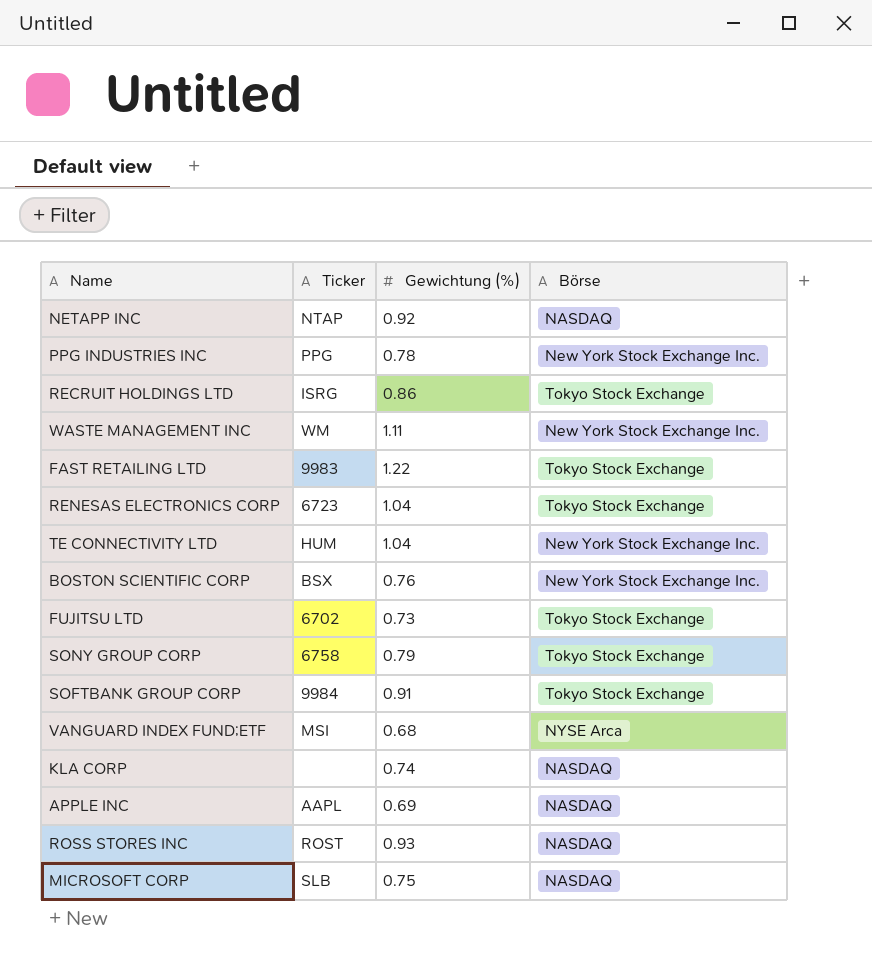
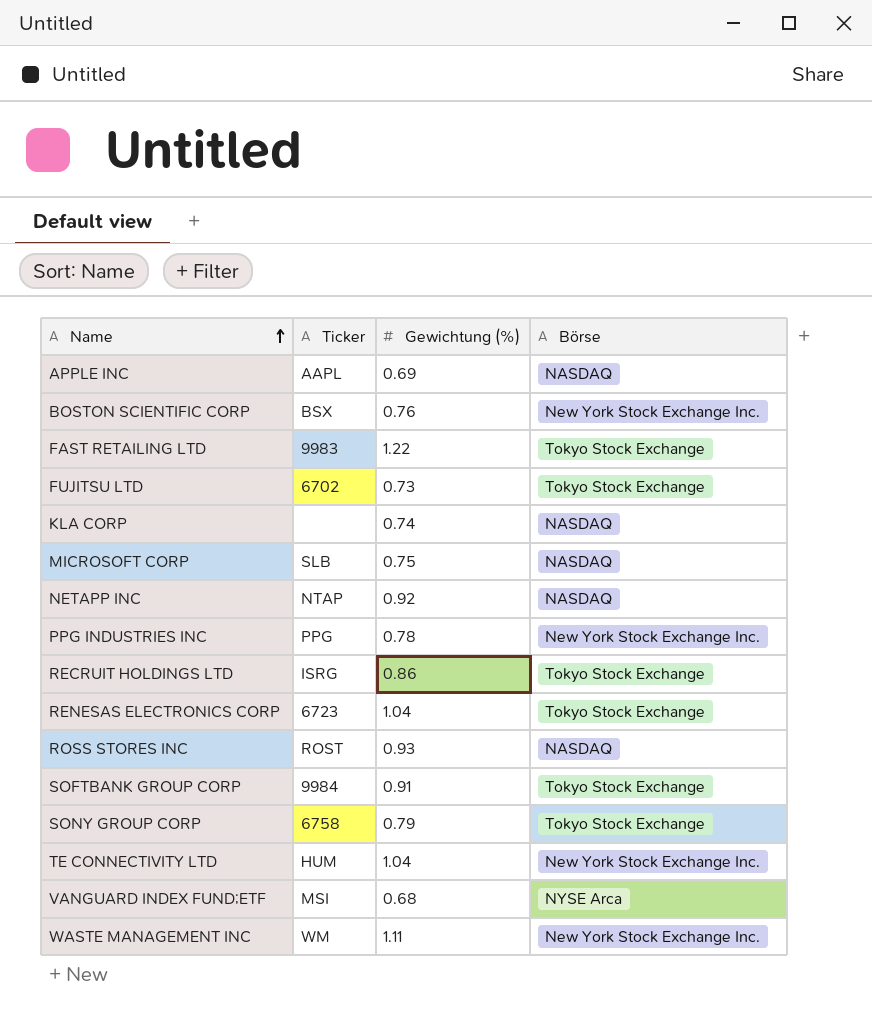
row order: none -> Name ascending

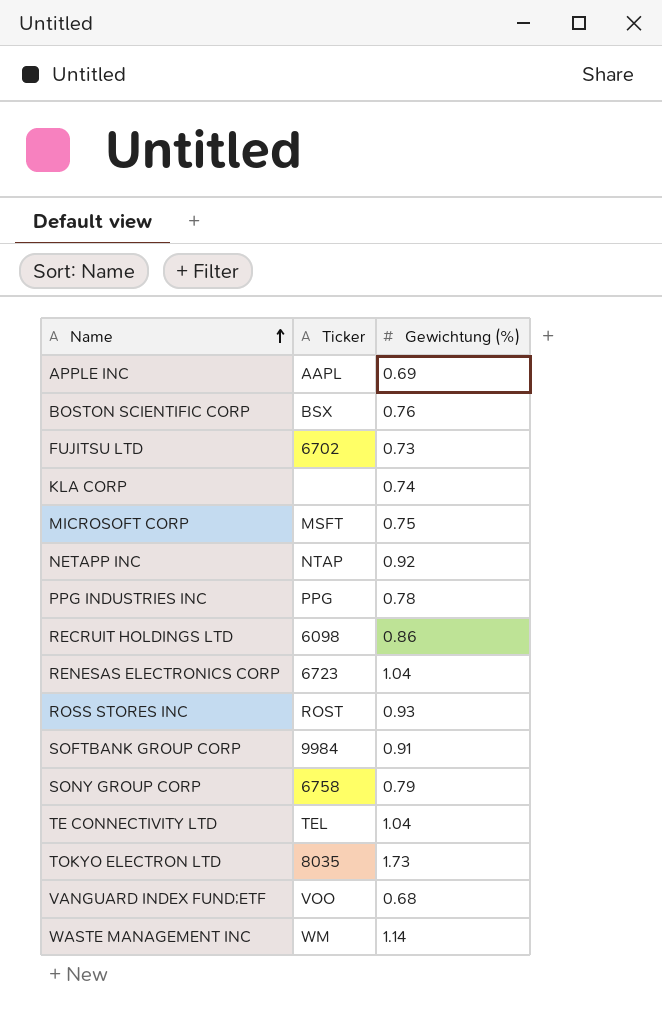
column Börse | position: 4 -> none
row FAST RETAILING LTD: 9983 | 1.22 | Tokyo Stock Exchange -> none
MICROSOFT CORP | Ticker: SLB -> MSFT
RECRUIT HOLDINGS LTD | Ticker: ISRG -> 6098
TE CONNECTIVITY LTD | Ticker: HUM -> TEL
row TOKYO ELECTRON LTD: none -> 8035 | 1.73
VANGUARD INDEX FUND;ETF | Ticker: MSI -> VOO
WASTE MANAGEMENT INC | Gewichtung (%): 1.11 -> 1.14

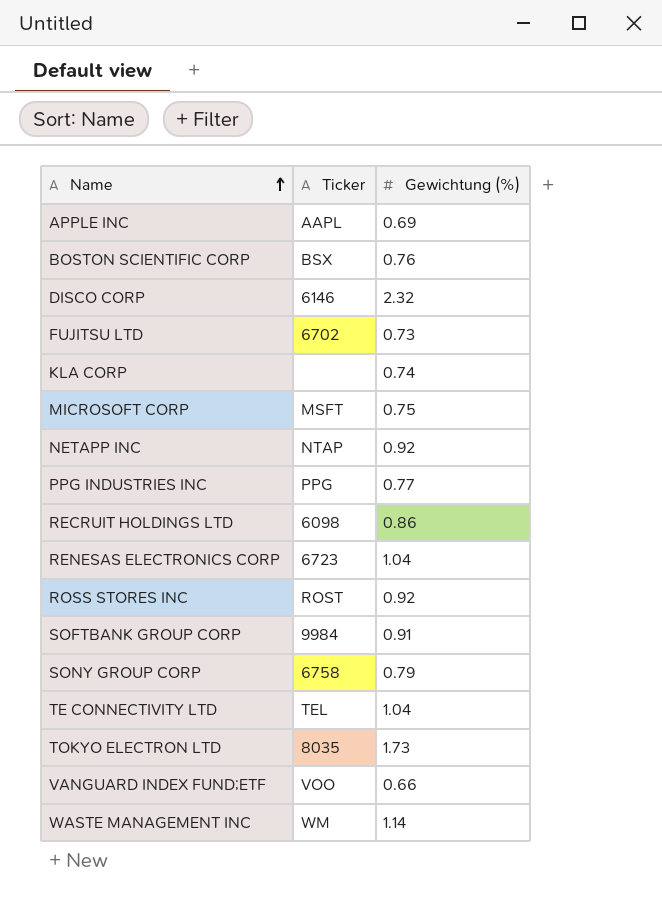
row DISCO CORP: none -> 6146 | 2.32
PPG INDUSTRIES INC | Gewichtung (%): 0.78 -> 0.77
ROSS STORES INC | Gewichtung (%): 0.93 -> 0.92
VANGUARD INDEX FUND;ETF | Gewichtung (%): 0.68 -> 0.66

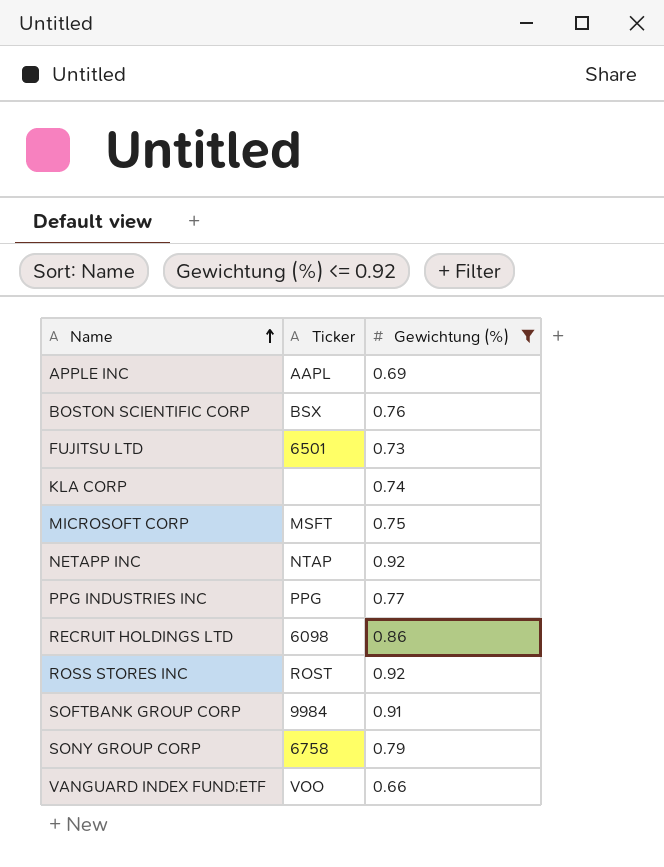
filter: none -> Gewichtung (%) <= 0.92
FUJITSU LTD | Ticker: 6702 -> 6501

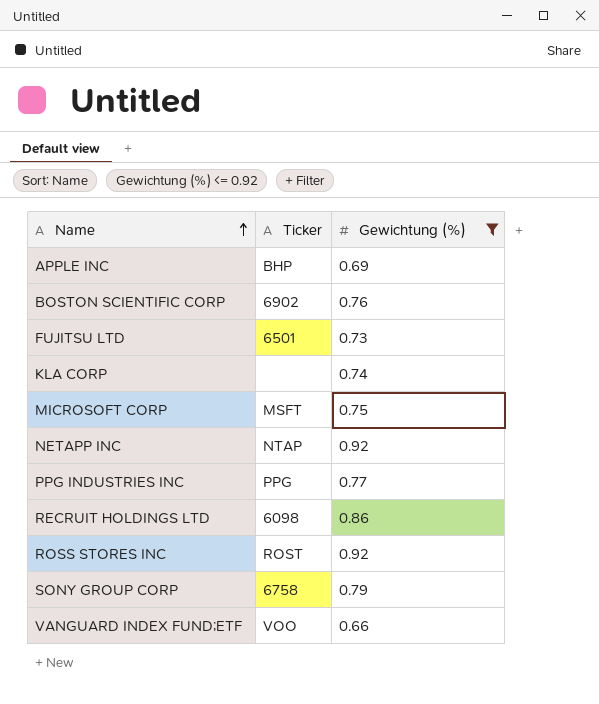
row SOFTBANK GROUP CORP: 9984 | 0.91 -> none
APPLE INC | Ticker: AAPL -> BHP
BOSTON SCIENTIFIC CORP | Ticker: BSX -> 6902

· · · ·

Reproduce exactly, and only, the lines from the opening line of the listing above through the line holding "row TOKYO ELECTRON LTD: none -> 8035 | 1.73", minus the pictures.

row order: none -> Name ascending

column Börse | position: 4 -> none
row FAST RETAILING LTD: 9983 | 1.22 | Tokyo Stock Exchange -> none
MICROSOFT CORP | Ticker: SLB -> MSFT
RECRUIT HOLDINGS LTD | Ticker: ISRG -> 6098
TE CONNECTIVITY LTD | Ticker: HUM -> TEL
row TOKYO ELECTRON LTD: none -> 8035 | 1.73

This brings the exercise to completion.